- _Exercise data_:
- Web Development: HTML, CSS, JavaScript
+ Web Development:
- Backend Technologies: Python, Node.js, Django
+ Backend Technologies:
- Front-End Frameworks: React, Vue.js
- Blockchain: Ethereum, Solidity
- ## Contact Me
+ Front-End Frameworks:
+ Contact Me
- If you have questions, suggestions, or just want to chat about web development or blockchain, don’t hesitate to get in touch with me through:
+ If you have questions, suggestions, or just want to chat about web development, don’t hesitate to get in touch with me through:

---

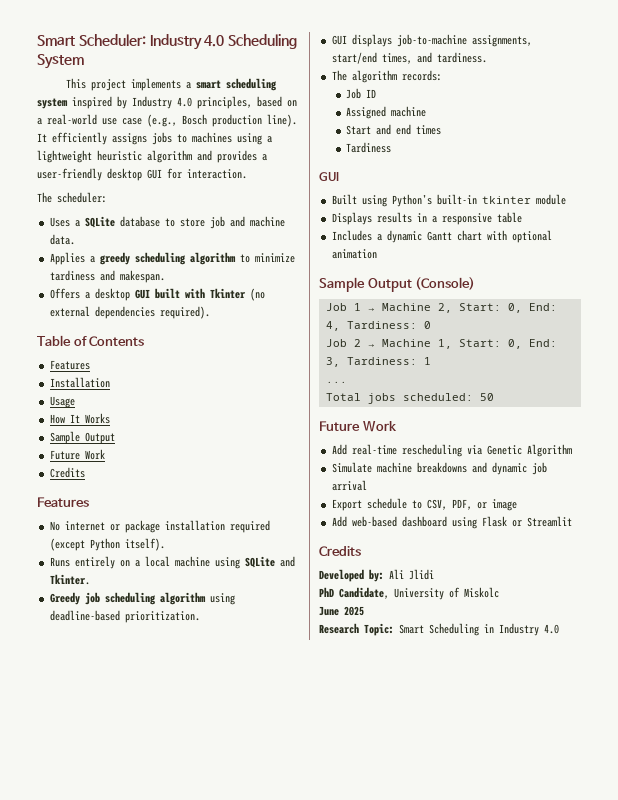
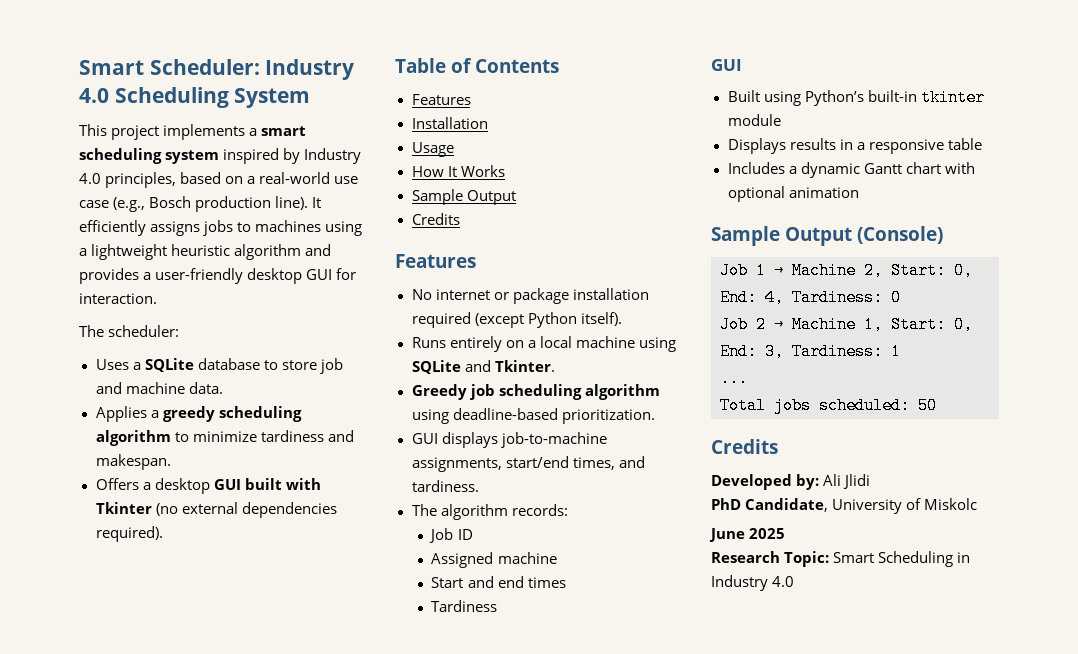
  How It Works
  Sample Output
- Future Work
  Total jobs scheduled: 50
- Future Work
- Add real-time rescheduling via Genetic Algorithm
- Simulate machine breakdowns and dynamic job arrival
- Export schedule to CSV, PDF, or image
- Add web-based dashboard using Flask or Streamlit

...

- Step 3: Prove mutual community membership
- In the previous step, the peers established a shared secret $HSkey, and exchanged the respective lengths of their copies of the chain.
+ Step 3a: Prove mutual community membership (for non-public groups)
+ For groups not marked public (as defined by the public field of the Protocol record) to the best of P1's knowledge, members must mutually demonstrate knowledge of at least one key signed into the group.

- _Task to carry out_: Scan the entries for lines with the word "about". The number of such lines is the whole answer.

- _Exercise result_: 2